# Curbside find - ampeg v4



## cdayo (Jan 28, 2014)

My dad left my apartment today and showed up 3 minutes later with this beast!!! AMPEG V4 cab! A neighbour was giving it away across street! Apparently they didn't want to sell?? *ignore the Ug-oh peavey head*





























Clearly it's gotten some good use. Gotta love that dirty grill
The speaker jack on the back appears to have been modified as the original had an female xlr jack.
Ripped it open and I was able to date the speakers to 1974. As you can see, speaker code is 67 - Eminence.
You can also see that two of the speakers have small tears and have been repaired. From the research I have done, these cabs don't have the highest watt rating. Regardless, it's an awesome vintage piece for free!! woah! Anyone tried these cabs?


----------



## Hammertone (Feb 3, 2006)

IMO, these are excellent cabs, on par with the best and most expensive 4x12 cabs being built today.
Some folks like those old Eminence speakers, some don't. They're fine IMO.
All you need now is a nice old B-25, V-3, V-2 or V-4 head to sit on that thing.
God bless people who don't have a clue - they are the bargain-hunter's best friend.
Mine these days:


----------



## bcmatt (Aug 25, 2007)

I'm super jealous! Those are the best cabs! I don't have a 4x12, but if I was to get one, that's what I'd search for. Apparently these were Ken Fischer's preferred cabs...


----------



## marcos (Jan 13, 2009)

Congrats on a great find. Good stuff happens.


----------



## cdayo (Jan 28, 2014)

Hammertone said:


> IMO, these are excellent cabs, on par with the best and most expensive 4x12 cabs being built today.
> Some folks like those old Eminence speakers, some don't. They're fine IMO.
> All you need now is a nice old B-25, V-3, V-2 or V-4 head to sit on that thing.
> God bless people who don't have a clue - they are the bargain-hunter's best friend.
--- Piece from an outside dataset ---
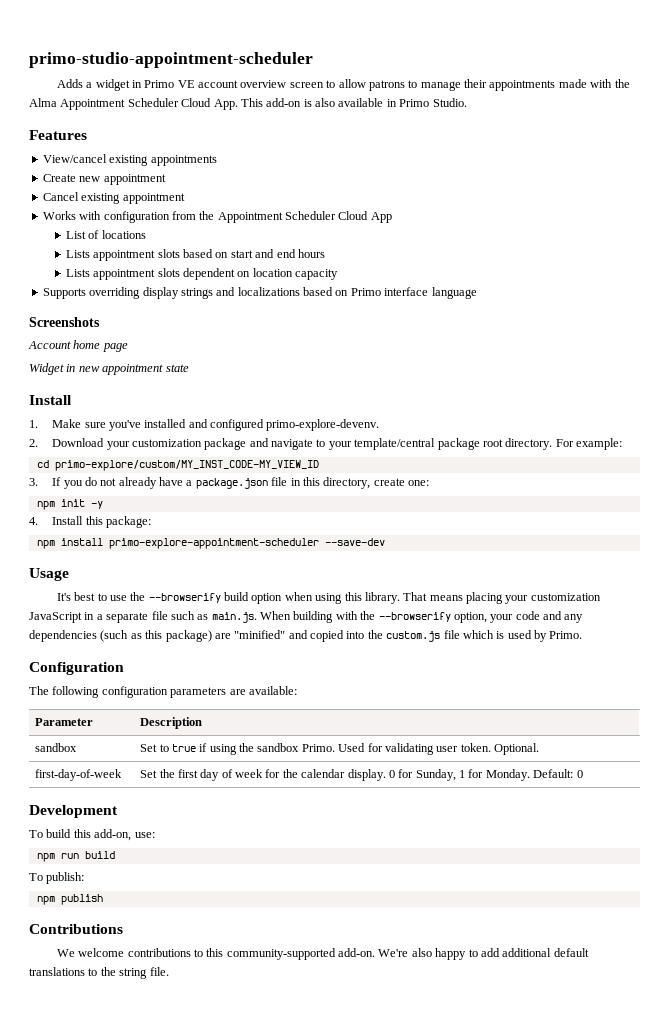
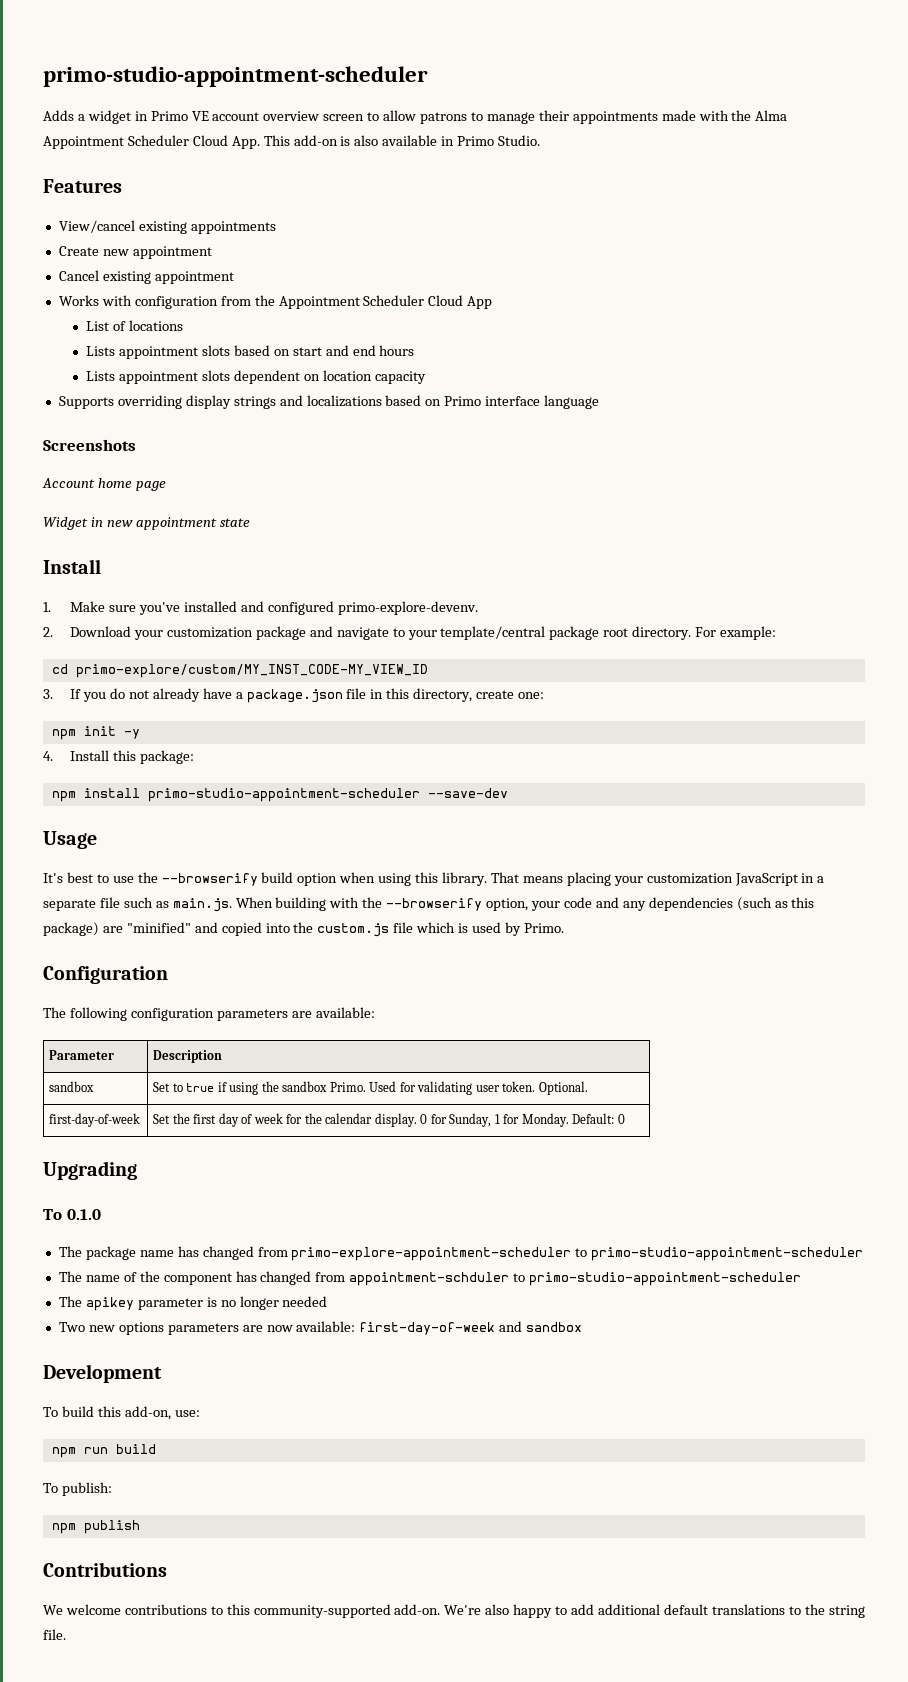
[108,538,319,549] primo-explore-appointment-scheduler -> [147,788,420,802] primo-studio-appointment-scheduler
(583, 774) none -> [43,1161,137,1180] [43,1209,101,1220] [58,1246,864,1261] [58,1271,802,1286] [58,1296,328,1311] [58,1321,583,1335] // Upgrading // To 0.1.0 // The package name has changed from primo-explore-appointment-scheduler to primo-studio-appointment-scheduler // The name of the component has changed from appointment-schduler to primo-studio-appointment-scheduler // The apikey parameter is no longer needed // Two new options parameters are now available: first-day-of-week and sandbox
It is true...sometimes you just get lucky. Those cabs are in much better condition than mine, its a great looking stack! Any recommendations on speaker choices? Also, do you use your stack for bass or guitar? I've heard V4s sound decent with either. 

Currently I am using a Marshall 4x12(G12T-75s) with a JCM 800 because they came as a package deal. They actually sound really good together, I tried a bunch of cabs with the head and it seems to sound the best. The ripped cones in the V4 are definitely noticeable to my hear when I play it, kinda like a flapping sound. Never heard broken guitar speakers before...Considering that, it has some good bass response and actually has insulation in the back as you can see from the pics. Really just wondering what I should replace the ripped speakers with. I'm thinking if I do I am going to be in the market for 4 new speakers?



bcmatt said:


> I'm super jealous! Those are the best cabs! I don't have a 4x12, but if I was to get one, that's what I'd search for. Apparently these were Ken Fischer's preferred cabs...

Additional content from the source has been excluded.